Ed Argast is an American football coach and former player. He served as the head football coach at Canisius College from 2000 to 2002, compiling an overall record of 3–28 in three seasons.  His tenure at Canisius ended abruptly when the college discontinued its football team at the end of the 2002 season. Argast was the interim head football coach at Bates College in Lewiston, Maine for one season, in 2021.

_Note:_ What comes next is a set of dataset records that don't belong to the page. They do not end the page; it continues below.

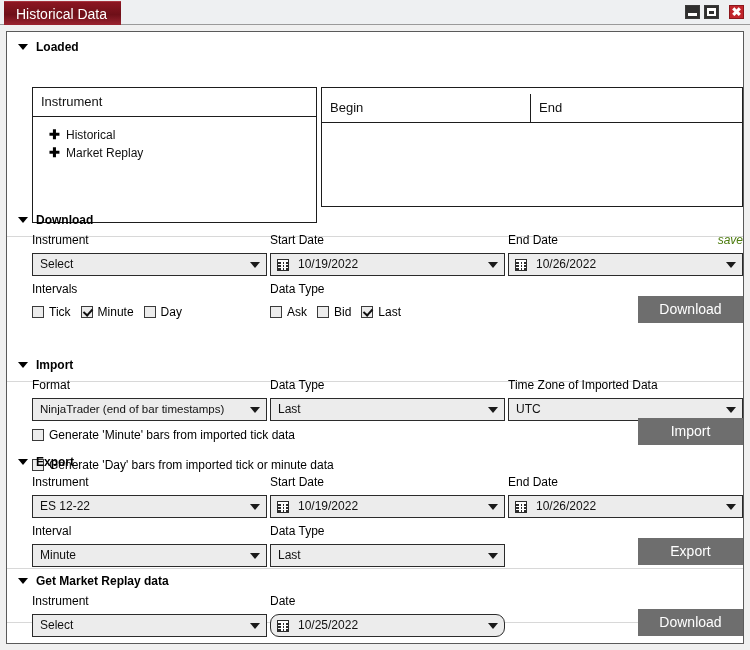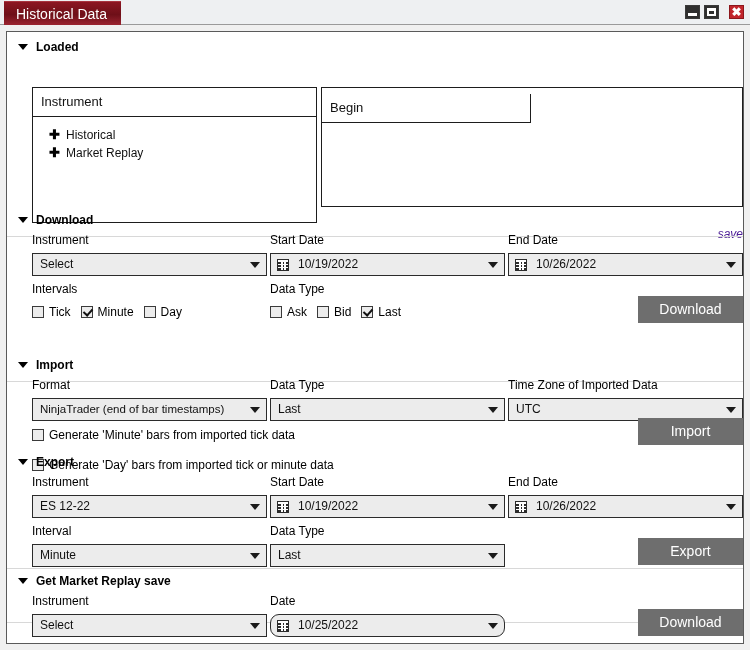--- a/index.html
+++ b/index.html
@@ -337,6 +337,7 @@
 
     <div id="grid">
       <div class="gridhead" id="gh-begin">Begin</div>
+      <div class="gridhead" id="gh-end">End</div>
     </div>
 
     <div id="savelink">save</div>

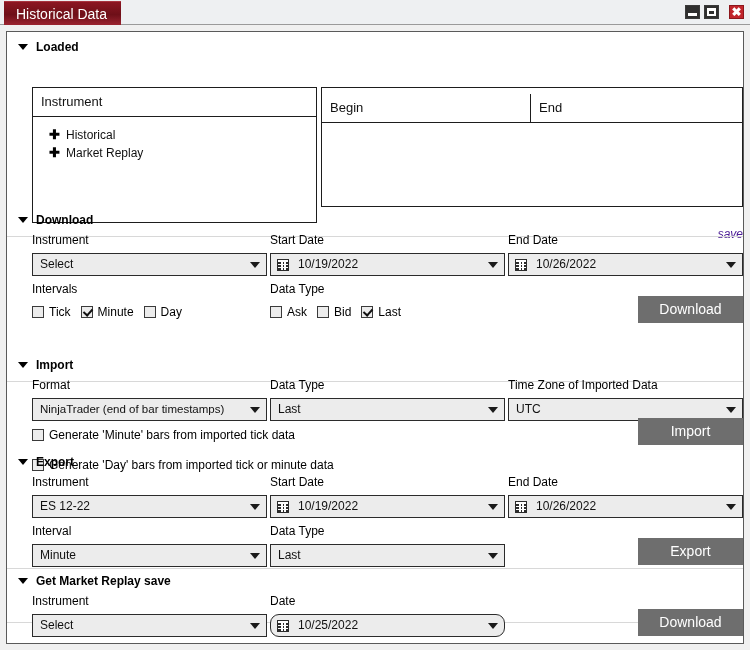--- a/index.html
+++ b/index.html
@@ -291,12 +291,12 @@
   #gh-end { left: 209px; width: 211px; }
   #savelink {
     position: absolute;
-    left: 640px; top: 195px;
+    left: 640px; top: 201px;
     width: 96px;
     text-align: right;
     font-size: 12px;
     font-style: italic;
-    color: #4c1d95;
+    color: #4d7c0f;
   }
 </style>
 </head>

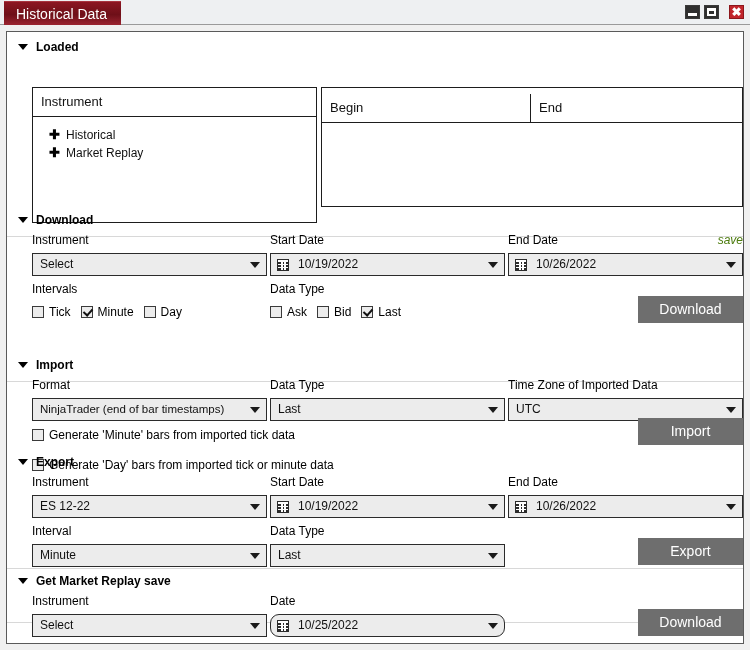--- a/index.html
+++ b/index.html
@@ -476,7 +476,7 @@
 
     <div class="sec-rule" style="left:0px; top:536px; width:736px;"></div>
     <div class="sec-head" style="left:11px; top:541px;">
-      <span class="tri"></span><span>Get Market Replay save</span>
+      <span class="tri"></span><span>Get Market Replay data</span>
     </div>
 
     <div class="lab" style="left:25px; top:562px;">Instrument</div>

Argast has served as an assistant football coach at Bates College from 1979 to 1980; Princeton University in 1981; the United States Merchant Marine Academy from 1982 to 1987; Colgate University from 1988 to 1999; Wagner College in 2003; Central Connecticut State University from 2004 to 2005; Fordham University from 2006 to 2008; Columbia University from 2009 to 2013; Bryant University from 2014 to 2016; and the University of New England from 2017 to 2019. Argast returned to Bates College in 2020 as the offensive line coach for what would have been the cancelled 2020 NCAA Division III football season, before being promoted to interim head coach at Bates for the 2021 season.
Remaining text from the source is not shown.